We all waited until the last note played, then I released a shaky breath. “Whoa.”
Blythe shook her head. “Sophie can’t be in that. This is magic.”
“Of course it’s magic—they’re witches.” I managed to stop myself from rolling my eyes. I was trying not to do that so much around Blythe with her habit of stating the obvious. I did catch Phro’s eye roll in my peripheral vision. The goddess couldn’t care less about the little witch’s feelings.
Castor leaned over my shoulder and used the mouse to restart the video. He turned the speakers down. “Look at their faces.”
I squinted at the small video. All I saw was a blur of women in blue dresses. “What faces? This is obviously a poorly recorded phone video from a concert.”
“And Staglina linked to it?”
I shrugged. “Sure. Why not? That song alone would pull a lot of people to their concerts.”
“Nothing around them is blurred—just their faces.”
The stage, the trees behind it, everything else showed up sharp and crystal clear. “Creepy.”
“Suspicious,” Blythe replied. “Wonder what Staglina means?” She clicked back to the home page. “And why wouldn’t they have a concert listing? I was told Sophie called them from Alabama. Some small town near Birmingham.”
“I think Staglina is Norse.” I searched the memories of my stint with an obsessive Norse mythology fascination. I’d been trying to find a troll and got completely caught up in the old stories. I wouldn’t be telling Aphrodite this, but I never got quite as fascinated with the Greek myths. “I’m sure Nikolos has some books on Norse myth in his library, but I think I remember it having something to do with a chain and anchor.”
Blythe clicked on another page. Empty again. “I don’t get it. What kind of band has no useful information on their site? How are fans supposed to find them?”
“See if you can find a mention of their concert.” I took a bite of the ham sandwich, enjoyed the extra kick of sharp cheddar. “Maybe someone who went to the last concert blogged or something.”
An hour later, all we had was the location of the last show in Alabama and that came from a small news piece on cops being called out to break up a concert they couldn’t find.
Blythe sighed and stretched her neck back and forth
. “I’ll stay on this and read comments on the video page. There were hundreds.” She picked up a potato chip and crunched it.
“Have fun with that. Comment sections on any website never fail to sap at my belief in the general goodness of human beings.” Grimacing, I reached for the mini-coffin I’d built. “I’m too tired to deal with that little creature in the bathroom tonight. Have Elsa or Castor… Wait.” I turned to Dooby, who’d gone back to the book. “You have power over the dead, right, Dooby?”

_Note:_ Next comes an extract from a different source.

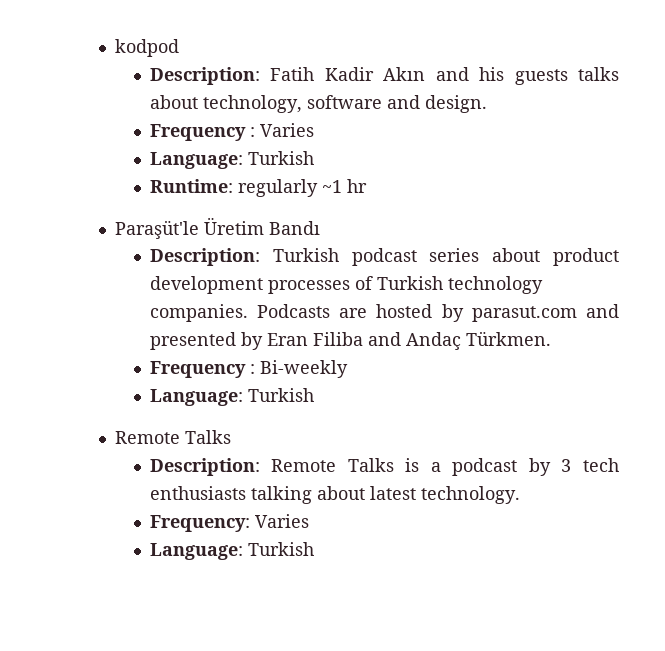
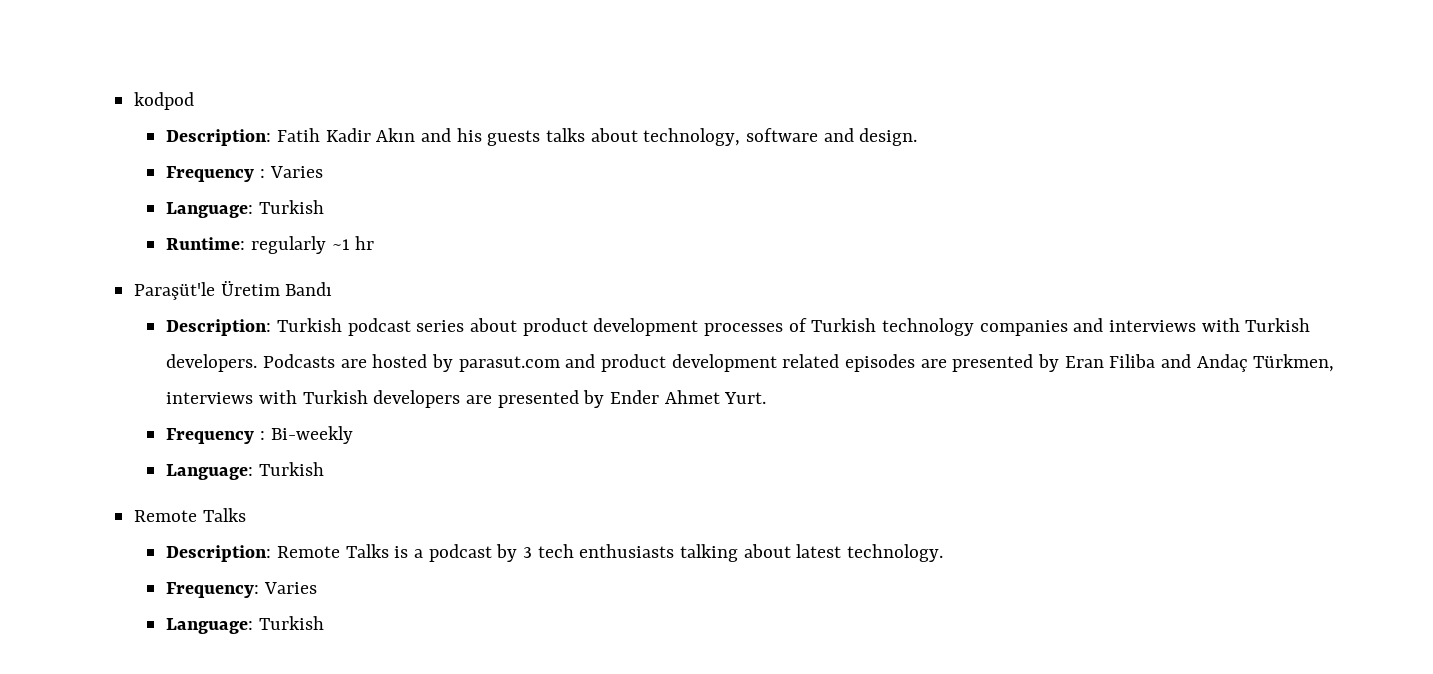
- Description: Turkish podcast series about product development processes of Turkish technology companies.
+ Description: Turkish podcast series about product development processes of Turkish technology companies and interviews with Turkish developers.
- Podcasts are hosted by parasut.com and presented by Eran Filiba and Andaç Türkmen.
+ Podcasts are hosted by parasut.com and product development related episodes are presented by Eran Filiba and Andaç Türkmen, interviews with Turkish developers are presented by Ender Ahmet Yurt.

He looked up. “Yeah, but vampires aren’t technically all-the-way dead.”
“Do you think you could figure out how to feed him so he doesn’t starve before we can get to the spell?”
He shrugged. “Sure. Give me the little coffin.”
I didn’t trust that ornery expression but I walked over and gave the box to him, then walked to the door. “Hey Blythe, don’t stay up too late. We have a long trip tomorrow.”
“In the car?” Blythe avoided my gaze.
Suspicion gave me sudden goose bumps. “I think taking a vampire sprite on an airplane would be a bad idea, don’t you? Why?”
“Nothing. I just don’t like long car rides. But before you go to bed, I want to try something.”
I waited for her to go on. Tapped my foot when she didn’t.
“I think I know how you can see Nikolos again. I have some yerba santa. If we pour boiling water over it and pour it over your ankhs, I think he might come to you in your dreams.”
Even the thought had my heart pounding hard. “Let’s do it then.”
It only took a few minutes to boil the water and strain the concoction over my necklaces. It took me forever to fall asleep because I couldn’t help wondering if it would work. I wiggled so much the sheets tangled about my legs.
When I finally slept, I realized that once again, Blythe had gotten a spell wrong. Instead of Nikolos coming to me…I went to him.